A “musical adventure” is how the brochure describes OCM’s spring season, which begins next week with a four-day mini festival, Audiograft, a sonic art event presented in collaboration with Oxford Brookes University.

The season runs until June 14, and over the next four months you can expect an eclectic range of musicians — from the renowned pianist Joanna MacGregor to little-known artists from across the globe — performing a variety of genres, from contemporary classical music to folk, jazz and salsa. Venues vary from conventional spaces, such as Chipping Norton Theatre, to Oxford’s atmospheric Warneford Chapel.

At the heart of the season are two major arts projects that see OCM continuing to stretch its artistic horizons. For director Jo Ross, these mini-festivals distinguish the new season from previous years, while also providing a link by building on past projects.

The first, Editions of You, runs from March 26 to April 24 at Oxford Castle and the O3 Gallery, and follows a similar event during the 2010 season.

Jo explains: “It focuses on a very interesting and slightly underground trend in music publishing, which is around artists who release their own music, but who do so in a way that also uses their own creative, visual art skills, and skills in other media. One thing they do is to create their own covers.”

Editions of You will include a free exhibition, open throughout the month at the O3 Gallery, where you can see the results of these artists’ creativity, in a showcase of existing and specially commissioned artwork.

There will also be regular Thursday night events featuring music by self-releasing artists, bands and DJs, with talks and discussions, as well as a Zine Fair, which will take place in Castle Street Square and will be an opportunity to buy special releases and fanzines unavailable in shops.

The other main project, on throughout April, is the intriguing Ethometric Museum, brainchild of local artist and Brookes lecturer Ray Lee, creator of the internationally-acclaimed sound art project Siren.

In Ethometric Museum, Lee takes over the basement of the History of Science museum, adding to its existing historical collection with a range of scientific relics relating to the little-known branch of ethometrics. These will be enhanced by a unique sound art performance, and Jo Ross has already had a taste of this extraordinary new show.

“I went to see a very small version of it at Battersea, and I really loved the whole feel and idea of it. So we commissioned him to build that piece into a bigger project. It will be in the basement area of the museum, which is a lovely space, and where they’ve got cabinets full of Edison’s original collections and Einstein’s blackboard. So it’s full of intriguing things.
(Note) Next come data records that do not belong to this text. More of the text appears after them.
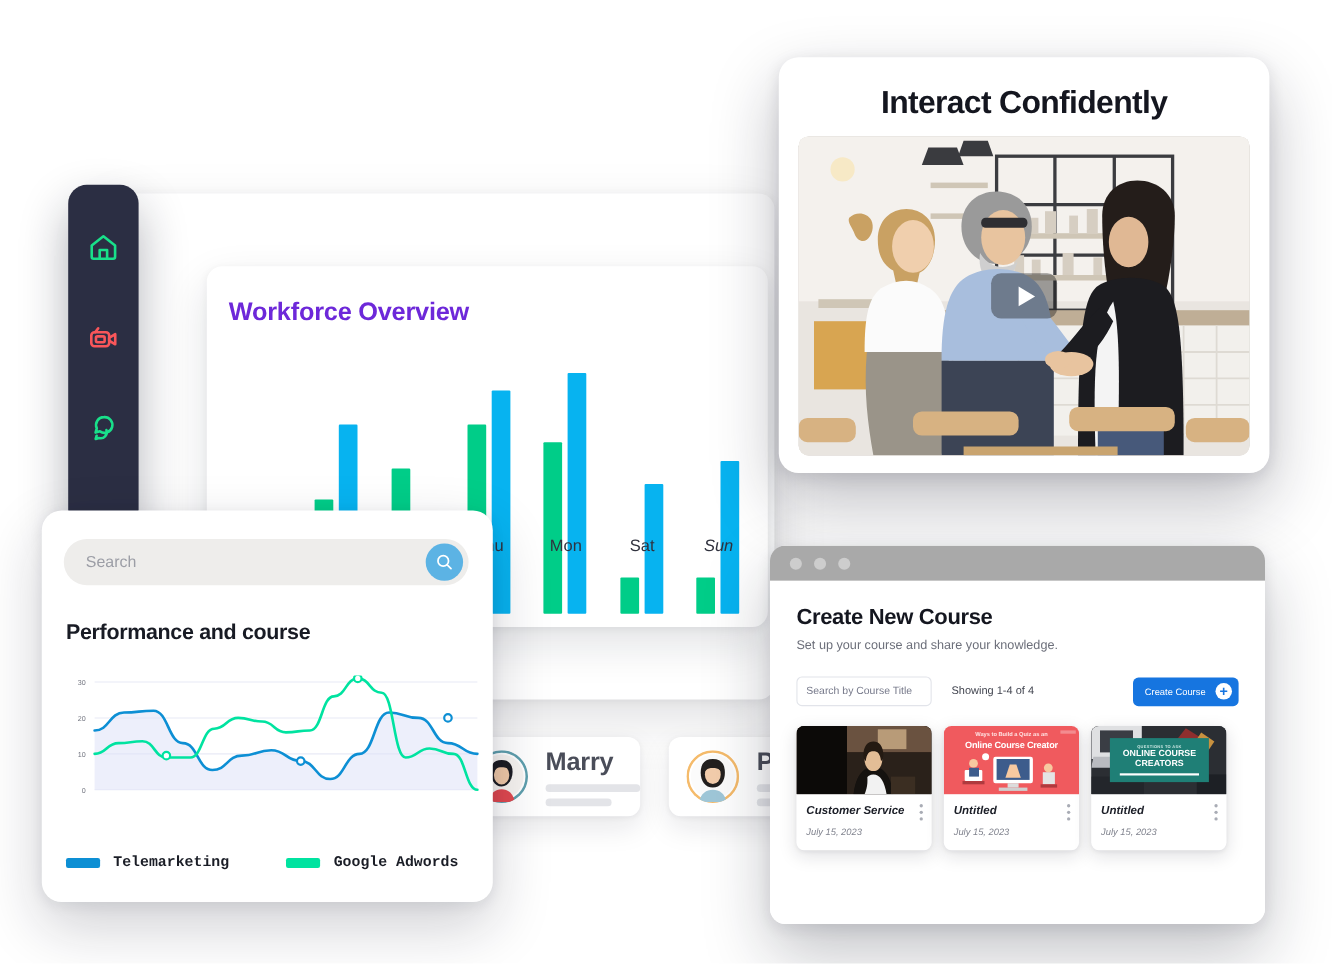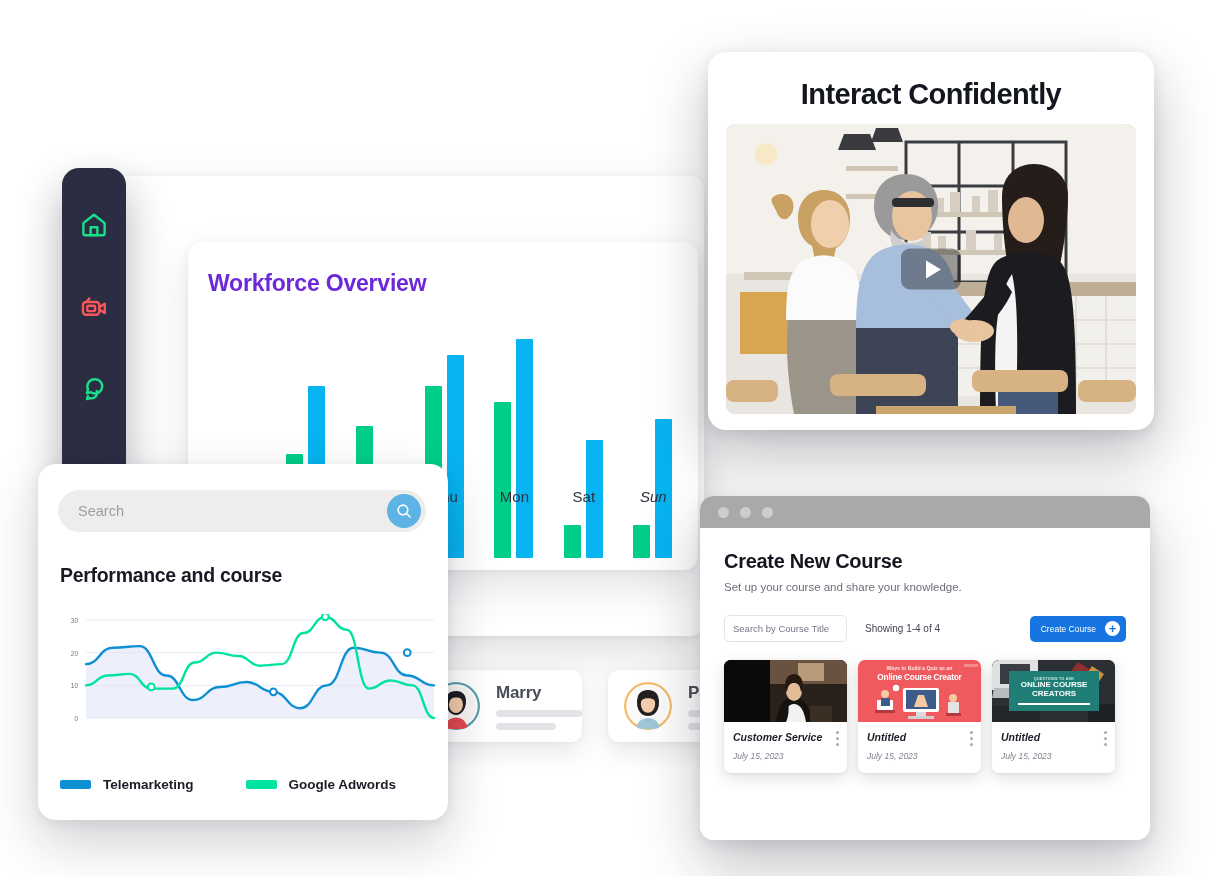--- a/index.html
+++ b/index.html
@@ -94,7 +94,7 @@
   #chip-pat   { position: absolute; left: 608px; top: 670px; width: 166px; }
   .av { width: 48px; height: 48px; border-radius: 50%; flex: 0 0 auto; overflow: hidden; position: relative; }
   .av svg { position: absolute; inset: 0; width: 100%; height: 100%; }
-  .av-name { font-size: 17px; font-weight: 700; color: #4a4d59; letter-spacing: -.2px; }
+  .av-name { font-size: 23px; font-weight: 700; color: #4a4d59; letter-spacing: -.2px; }
   .av-lines { display: flex; flex-direction: column; gap: 6px; margin-top: 7px; }
   .av-lines i { display: block; height: 7px; border-radius: 4px; background: #e3e4e8; }
 

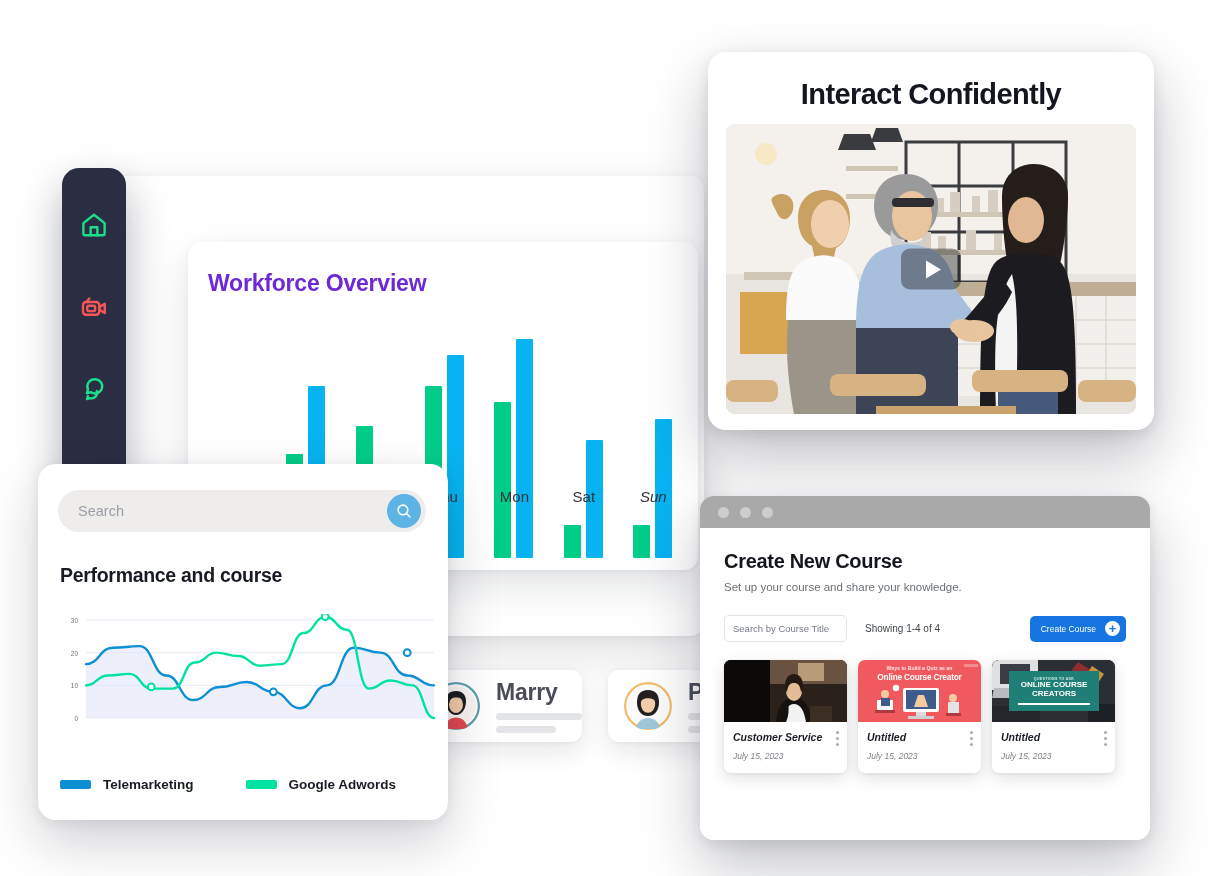--- a/index.html
+++ b/index.html
@@ -78,7 +78,7 @@
   }
   #perf-chart { position: absolute; left: 18px; top: 150px; width: 380px; height: 124px; }
   #perf-legend {
-    position: absolute; left: 22px; bottom: 28px; display: flex; align-items: flex-start; gap: 52px;
+    position: absolute; left: 22px; bottom: 28px; display: flex; align-items: flex-start; gap: 52px; font-family: Liberation Mono, monospace;
   }
   .lg { display: flex; align-items: center; gap: 12px; }
   .lg-sw { width: 31px; height: 9px; border-radius: 2px; }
‘Ray’s show is going to add to this with a collection of some might say obsolete, some might say on the edge of reality, pieces of scientific kit, which make sounds and a lot of them move as well.

“It’s a very immersive, quite eerie and quite beautiful experience, where you’re never quite sure what the devices are doing!

“These two projects are indicative of the direction OCM is moving in — trying to develop new work and support artists by commissioning and creating new partnerships with people that are not necessarily the obvious partners to gain new audiences. It’s an opportunity for us to put art right out there in the public realm.”